Unlike more traditional systems, where large disasters are weighed against the effort to maintain and the cost vs. recovery time. Several strategies have been designed to get around the cost vs. time issue including: Backup and Restore, Pilot Light, Warm Standby and Active/Active. Serverless plays by different rules. Setting up for a larger system impact is much easier as services help fill in the gaps and reduce complexity. For example, if your team is using DynamoDB, then use global tables to propagate data to another region continually with minimal latency. You then provision serverless components which don't incur cost unless used in that region. Finally, complete configuration of the second region with secrets for credentials and connection details, as it will not significantly affect your budget. In fact, having two regions actively being used is only slightly more effort than having one region used, and tends to be cost neutral.
Principle 7: Security is still king
In the modern age of business, security is front and center in the minds of everyone. The number of ransomware attacks are increasing, amateur hackers are getting access to systems that should be extremely secure, and it's only going to get worse. While there are security services out there your team can use, it's always best to ensure you're doing your best to ensure that you are making secure systems.
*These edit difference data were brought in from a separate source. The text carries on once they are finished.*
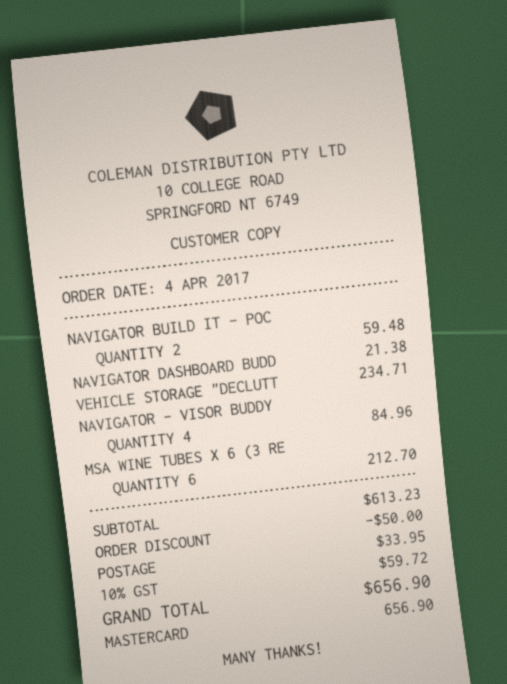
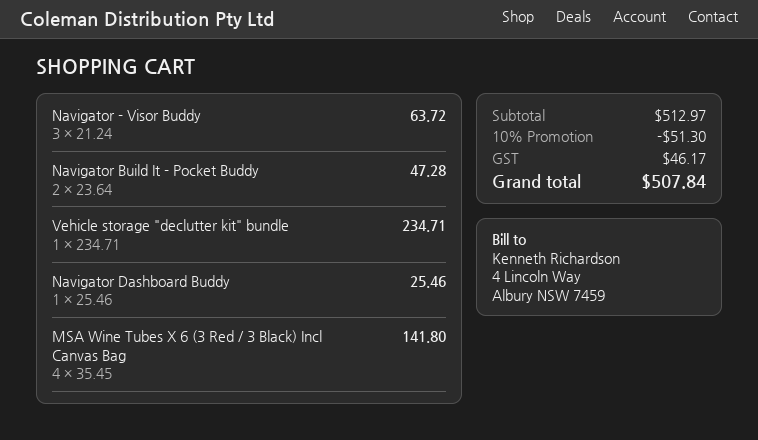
NAVIGATOR BUILD IT - POC: 2 for 59.48 -> 2 for 47.28
NAVIGATOR DASHBOARD BUDD: 1 for 21.38 -> 1 for 25.46
NAVIGATOR - VISOR BUDDY: 4 for 84.96 -> 3 for 63.72
MSA WINE TUBES X 6 (3 RE: 6 for 212.70 -> 4 for 141.80
subtotal: 613.23 -> 512.97
discount: 50.00 -> 51.30
shipping: 33.95 -> none
tax: 59.72 -> 46.17
total: 656.90 -> 507.84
The biggest mistake in this area is granting too much access to your systems, often referred to as "*" access. This should be one of the 7 deadly sins of serverless computing. Teams run into this when they're not experienced or disciplined enough on access management. The typical reason given is, "I don't know what access I need so I will give all access". I've seen code released to production that has given lambda functions unlimited access to the AWS Account, to specific services such as DynamoDB, unlimited actions on Lambda and various others.
So why is this a problem? It is theoretically possible to have Function as a Service (FaaS) turn into a Virus as a Service (VaaS). If your FaaS has enough access, it can create other lambda functions, ransomware your DynamoDBs, grant other accounts access to your account's resources and make it extremely difficult for you to clean up the mess as the VaaS propagates to various regions to avoid detection and increase the effort to remove it. In other scenarios, the lambda function could start removing pillars of your architecture, deleting databases, queues, streams, etc. Repairing these components could take more time and cause significant outages with your system or capabilities within your system.
Having an expert available to your team on permissions management is a must have in the modern age, especially with the amount of ransomware attacks taking place. You should review permissions and changes to permissions as part of the development and release process. If possible, automate rules that ensure general over-provisioning doesn't occur.
Using these six principles, your can evaluate your team's systems and identify where there is room for improvement. Following these principles, your enterprise systems can easily help you increase your speed to market, your readiness for audits and your ability to provide your customers and internal users the best possible experience.
These principles also align with the 5 Pillars of the Well-Architected Framework, which is a good reference for how you can provide an environment of innovation and quality to make your cloud and teams successful.